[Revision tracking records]
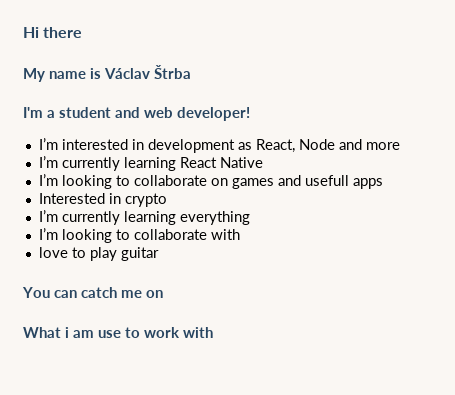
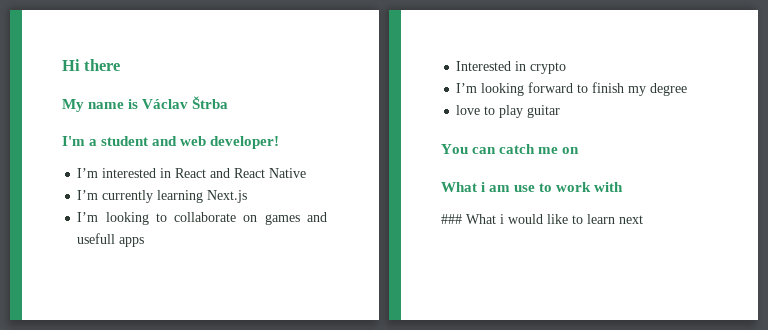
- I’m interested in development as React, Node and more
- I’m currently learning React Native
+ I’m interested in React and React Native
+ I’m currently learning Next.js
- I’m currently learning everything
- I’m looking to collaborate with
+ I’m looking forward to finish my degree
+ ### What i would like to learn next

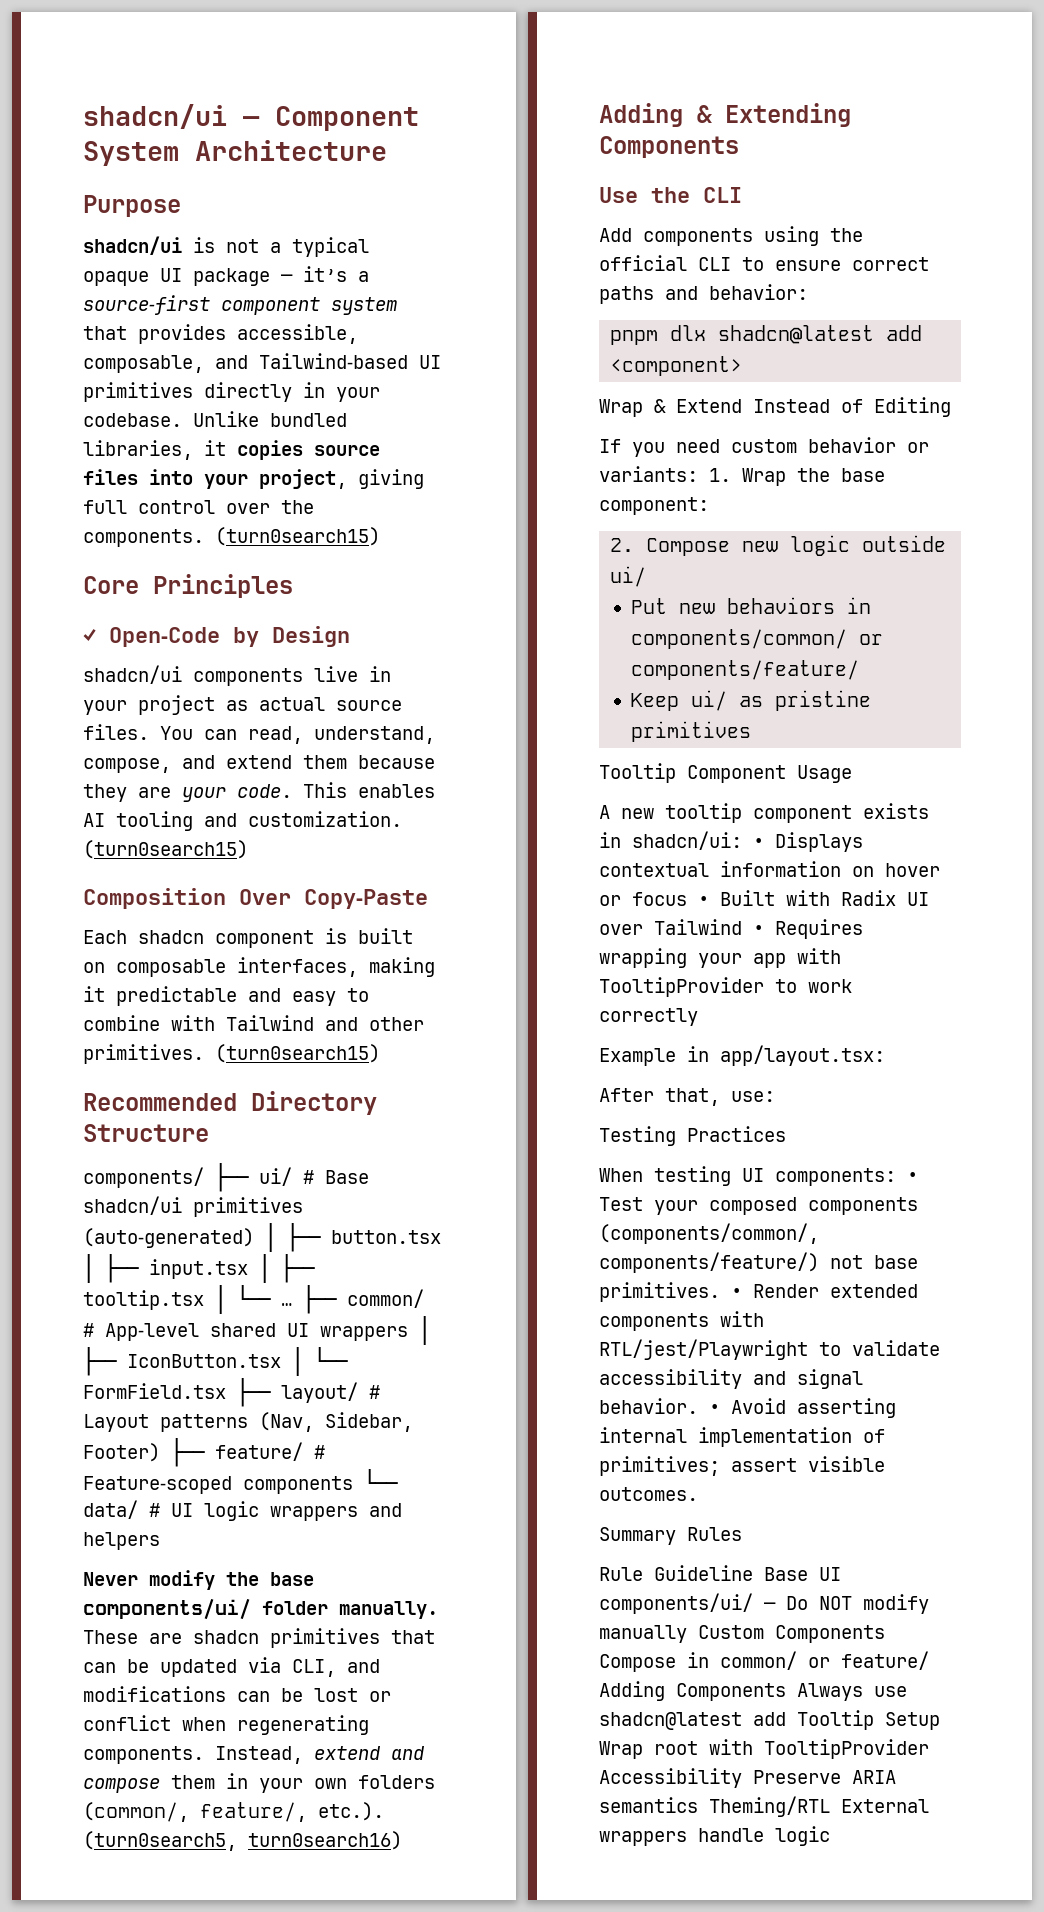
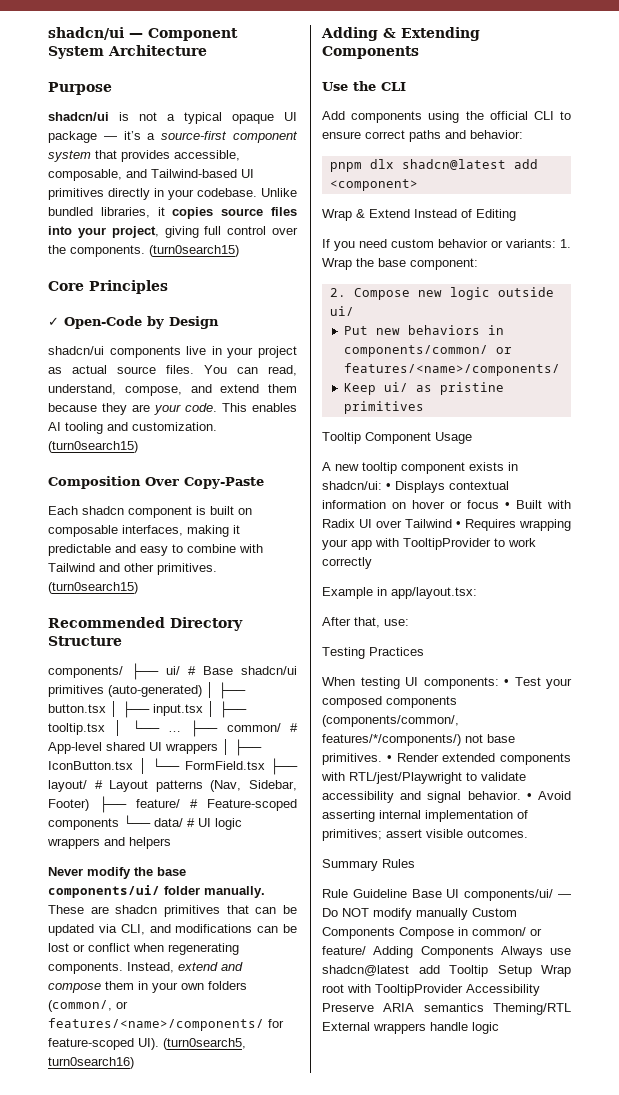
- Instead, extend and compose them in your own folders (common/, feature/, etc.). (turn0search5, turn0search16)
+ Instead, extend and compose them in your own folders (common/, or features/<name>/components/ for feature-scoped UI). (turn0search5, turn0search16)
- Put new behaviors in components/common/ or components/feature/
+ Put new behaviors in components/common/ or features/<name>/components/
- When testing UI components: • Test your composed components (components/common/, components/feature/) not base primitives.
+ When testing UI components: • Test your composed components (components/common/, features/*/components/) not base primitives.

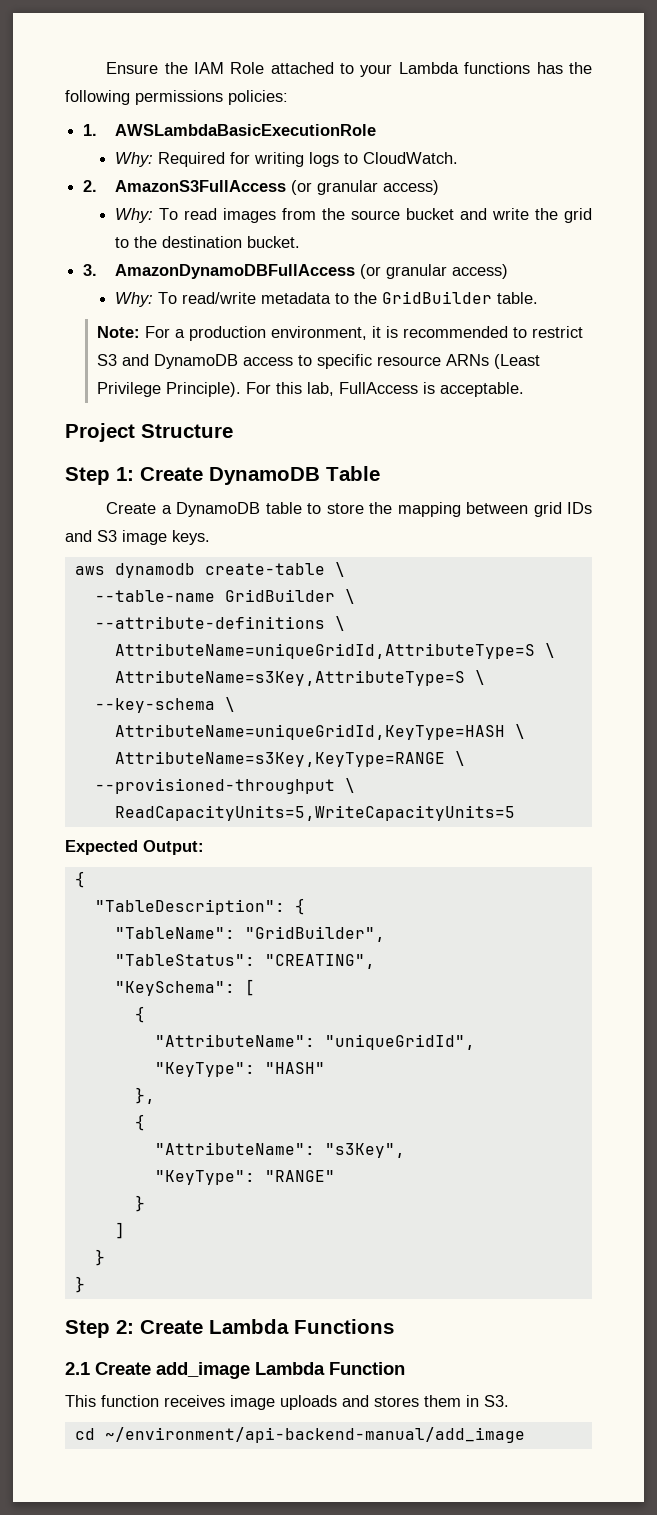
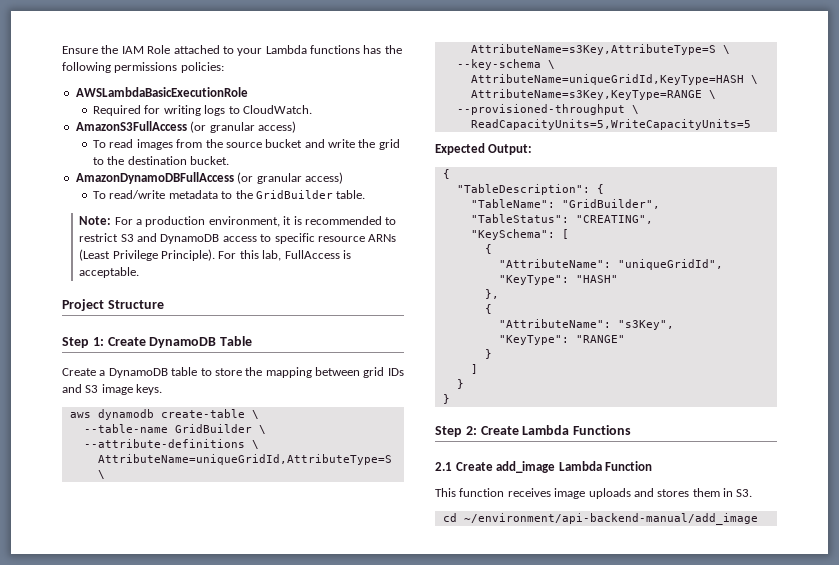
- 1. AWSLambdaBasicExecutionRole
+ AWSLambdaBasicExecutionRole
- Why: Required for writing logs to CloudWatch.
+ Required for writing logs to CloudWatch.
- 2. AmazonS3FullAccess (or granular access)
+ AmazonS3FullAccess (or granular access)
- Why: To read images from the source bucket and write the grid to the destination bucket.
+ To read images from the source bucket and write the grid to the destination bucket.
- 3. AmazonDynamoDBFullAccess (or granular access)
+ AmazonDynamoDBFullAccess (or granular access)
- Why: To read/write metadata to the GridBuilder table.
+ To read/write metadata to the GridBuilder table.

---

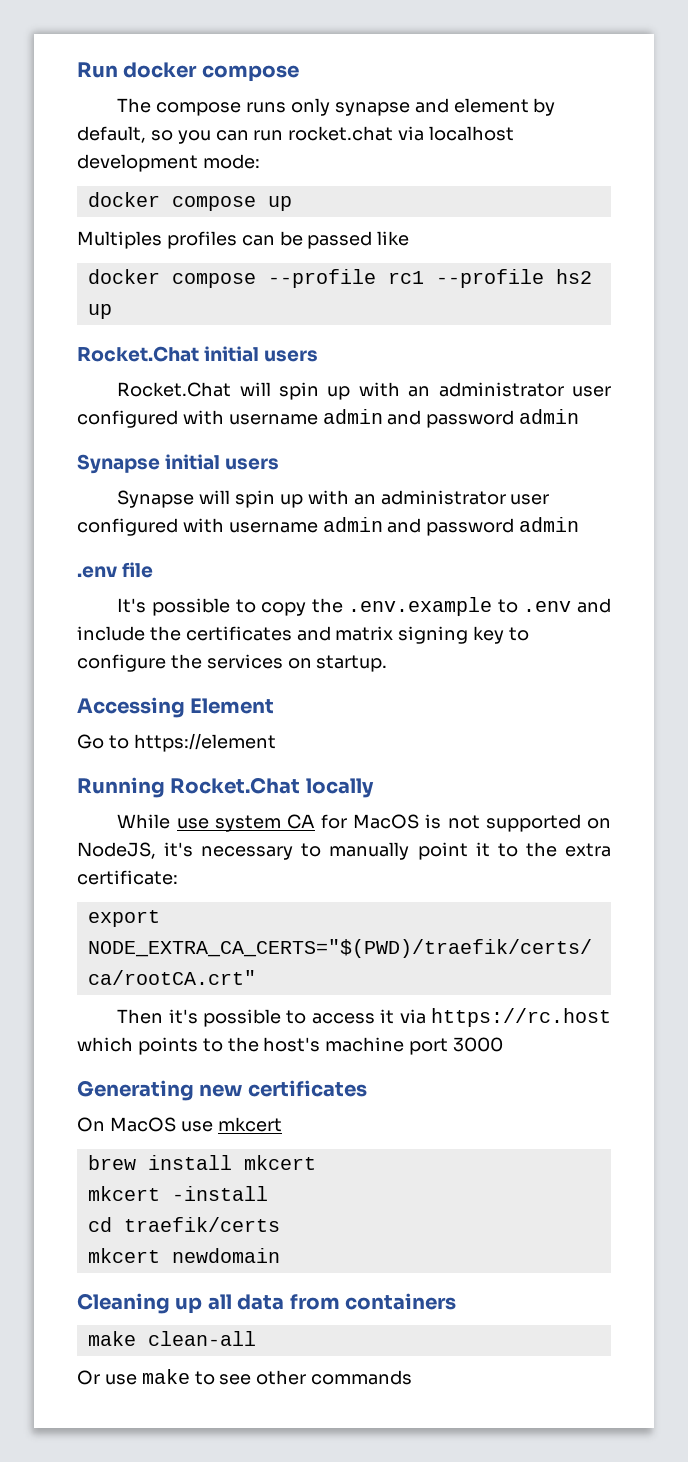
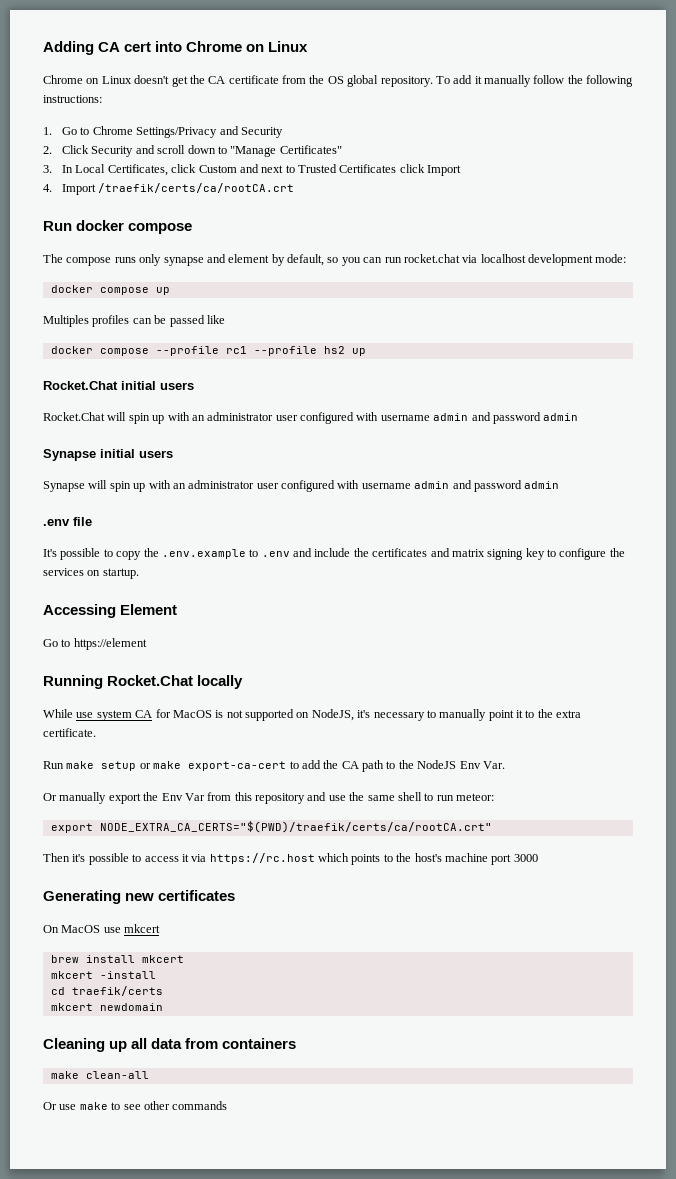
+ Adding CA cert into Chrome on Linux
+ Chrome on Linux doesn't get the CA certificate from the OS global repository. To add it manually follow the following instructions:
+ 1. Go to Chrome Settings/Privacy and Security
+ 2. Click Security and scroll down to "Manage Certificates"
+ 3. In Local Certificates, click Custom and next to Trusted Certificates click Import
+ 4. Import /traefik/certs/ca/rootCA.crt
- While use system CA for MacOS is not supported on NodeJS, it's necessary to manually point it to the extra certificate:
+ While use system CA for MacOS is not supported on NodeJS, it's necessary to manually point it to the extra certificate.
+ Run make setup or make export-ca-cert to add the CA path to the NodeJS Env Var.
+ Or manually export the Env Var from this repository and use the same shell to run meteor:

> What you will do
When you reach the line with "- I’m interested" in the records above, begin repeating the lines exactly, and stop after the line with "- 1. AWSLambdaBasicExecutionRole". Skip all pictures.

> Your response
- I’m interested in development as React, Node and more
- I’m currently learning React Native
+ I’m interested in React and React Native
+ I’m currently learning Next.js
- I’m currently learning everything
- I’m looking to collaborate with
+ I’m looking forward to finish my degree
+ ### What i would like to learn next

- Instead, extend and compose them in your own folders (common/, feature/, etc.). (turn0search5, turn0search16)
+ Instead, extend and compose them in your own folders (common/, or features/<name>/components/ for feature-scoped UI). (turn0search5, turn0search16)
- Put new behaviors in components/common/ or components/feature/
+ Put new behaviors in components/common/ or features/<name>/components/
- When testing UI components: • Test your composed components (components/common/, components/feature/) not base primitives.
+ When testing UI components: • Test your composed components (components/common/, features/*/components/) not base primitives.

- 1. AWSLambdaBasicExecutionRole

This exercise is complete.